Handling Bounded Sources with KafkaSource

2021-03-12 Thread Rion Williams
Hi all,

I've been using the KafkaSource API as opposed to the classic consumer and
things have been going well. I configured my source such that it could be
used in either a streaming or bounded mode, with the bounded approach
specifically aimed at improving testing (unit/integration).

I've noticed that when I attempt to run through a test - it seems that the
pipeline never acknowledges the "end" of the stream in a bounded context
and just runs forever and never makes it to my assert.

Does anything look glaringly wrong with how the source is being defined?

object KafkaEventSource {

fun withParameters(parameters: ParameterTool): KafkaSource {
val schemaRegistryUrl = parameters.getRequired("schema.registry.url")

val builder = KafkaSource.builder()
.setBootstrapServers(parameters.getRequired("bootstrap.servers"))
.setGroupId(parameters.getRequired("group.id"))
.setStartingOffsets(OffsetsInitializer.earliest())
.setProperty("schema.registry.url", schemaRegistryUrl)
.setTopics(parameters.getRequired("topic"))
.setDeserializer(EventDeserializer(schemaRegistryUrl))
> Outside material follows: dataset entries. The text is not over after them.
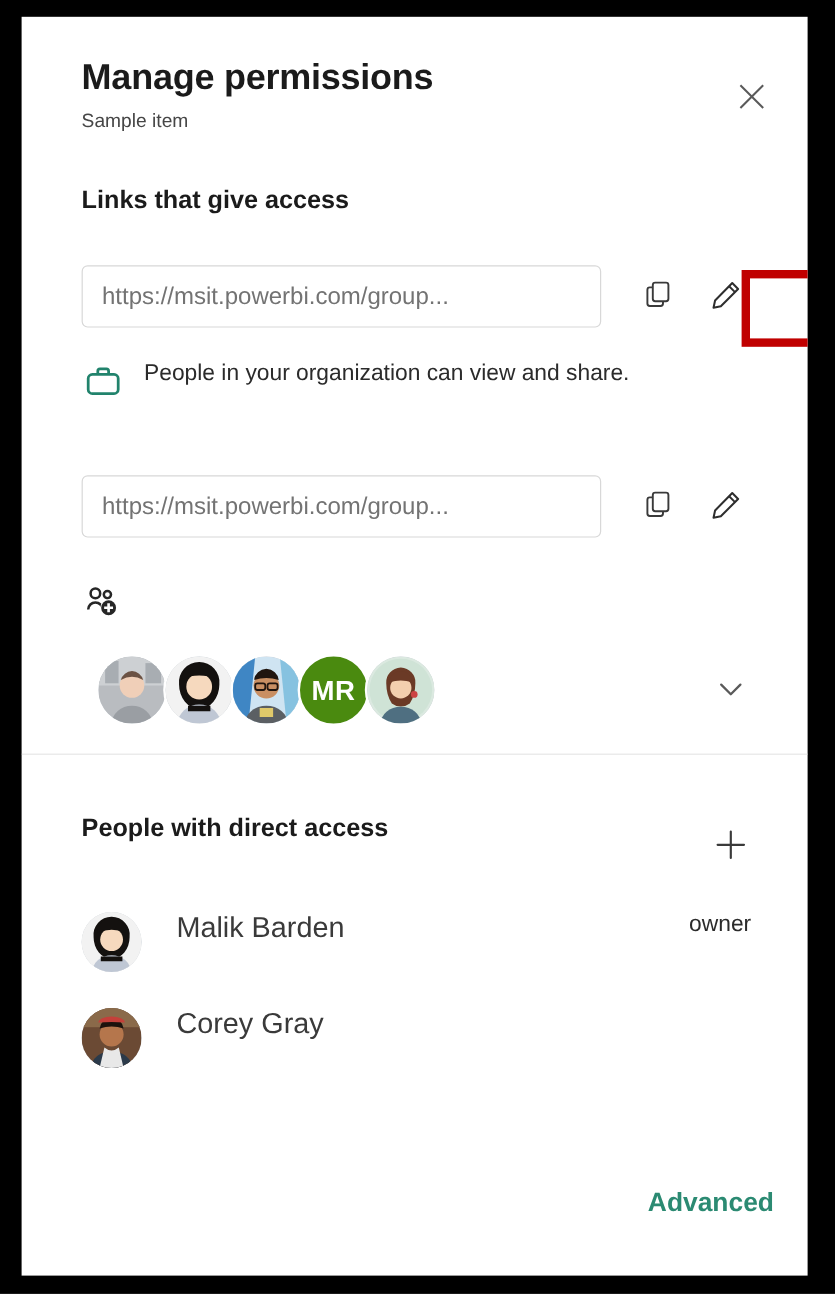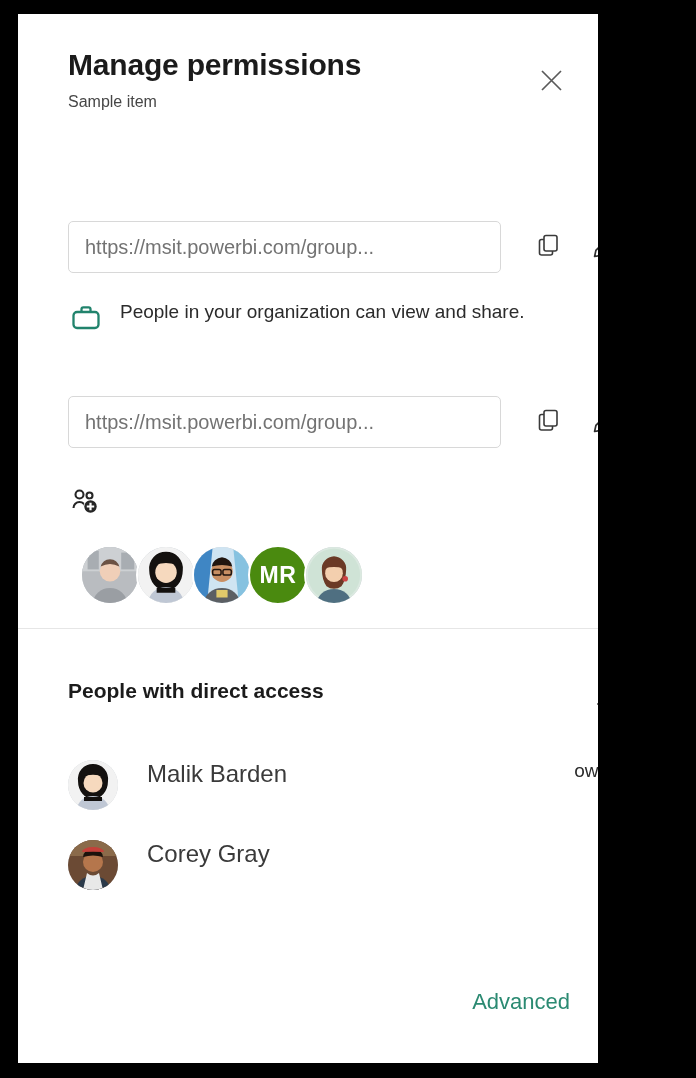"Manage permissions" #panel { width: 580px -> 655px }
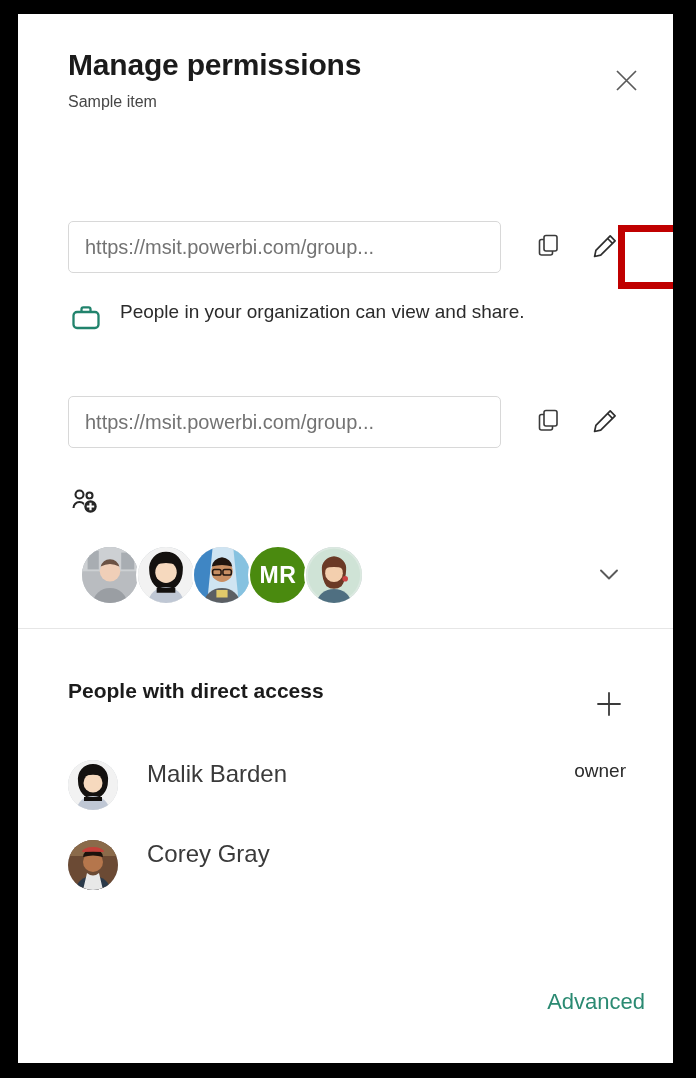"Links that give access" div.sec-title { html: none -> <div>Links that give access</div> }
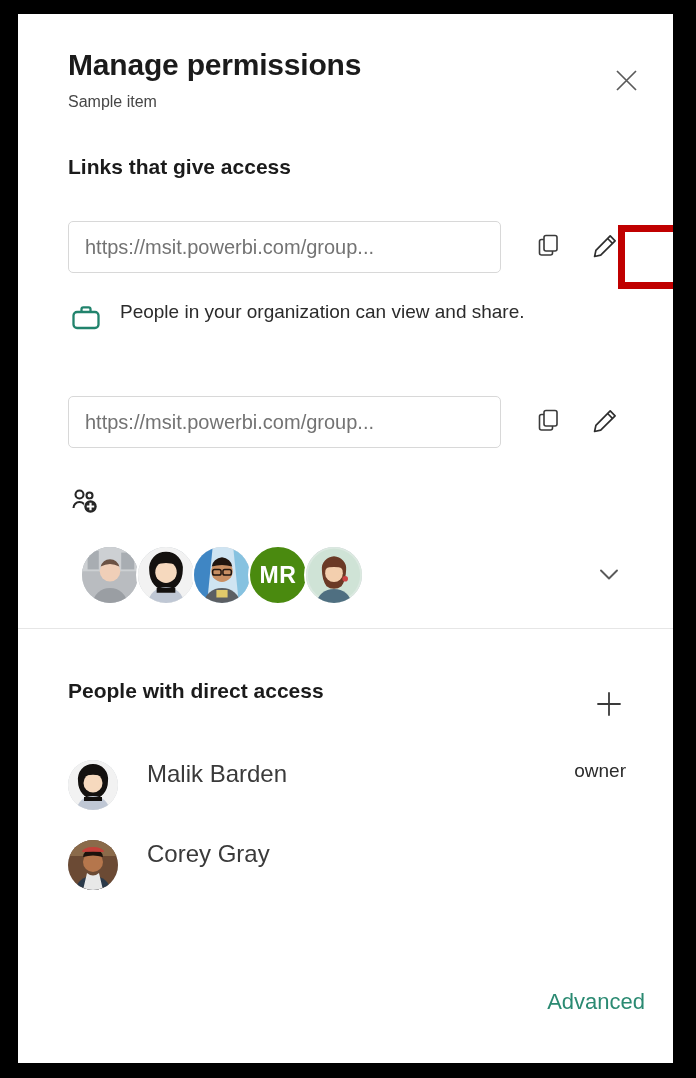"Advanced" div.advanced-link { font-weight: none -> bold }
if (parameters.getBoolean("bounded", false)) {
builder.setBounded(OffsetsInitializer.latest())
}

return builder.build()
}
}

I can verify that the generated source has it's boundedness set properly
and all of the configuration options are correct.

My test itself is fairly simple and can be broken down as follows:

   1. Inject records into a Kafka Topic
   2. Initialize my Flink job using all of my testing parameters
   3. Apply my assertion (in this case verifying that a JdbcSink wrote to a
   specific database)

@Test
fun `Example `(){
// Arrange
val events = getTestEvents()
sendToKafka(events, parameters)

// Act
EntityIdentificationJob.run(parameters)

// Assert
val users = queryCount("SELECT * FROM users", connection)
assertEquals(1, users)
}

Where my job itself is broken down further and reads from the source,
performs a process function into multiple side outputs and writes each of
them to a distinct JdbcSink based on the type:

@JvmStatic
fun main(args: Array) {
val parameters = loadParams(args)
val stream = StreamExecutionEnvironment.getExecutionEnvironment()

// Read from Kafka
val entities = stream
   .fromSource(KafkaEventSource.withParameters(parameters),
WatermarkStrategy.noWatermarks(), "kafka")
   .process(IdentifyEntitiesFunction())

// Write out each tag to its respective sink
for (entityType in EntityTypes.all) {
entities
.getSideOutput(entityType)
.addSink(PostgresEntitySink.withEntity(entityType.typeInfo,
parameters))
}

stream.execute(parameters.getRequired("application"))
}

I can verify in the logs that my sink is being executed and writing to the
appropriate database, however the job itself never finishes. I've tried it
using a single Kafka partition as well as multiple partitions and even
commented out the logic related to writing to the database. It still just
seems to run ... forever.

Any recommendations? Perhaps there's a bad configuration or setting that
isn't being used as intended?

Thanks,

Rion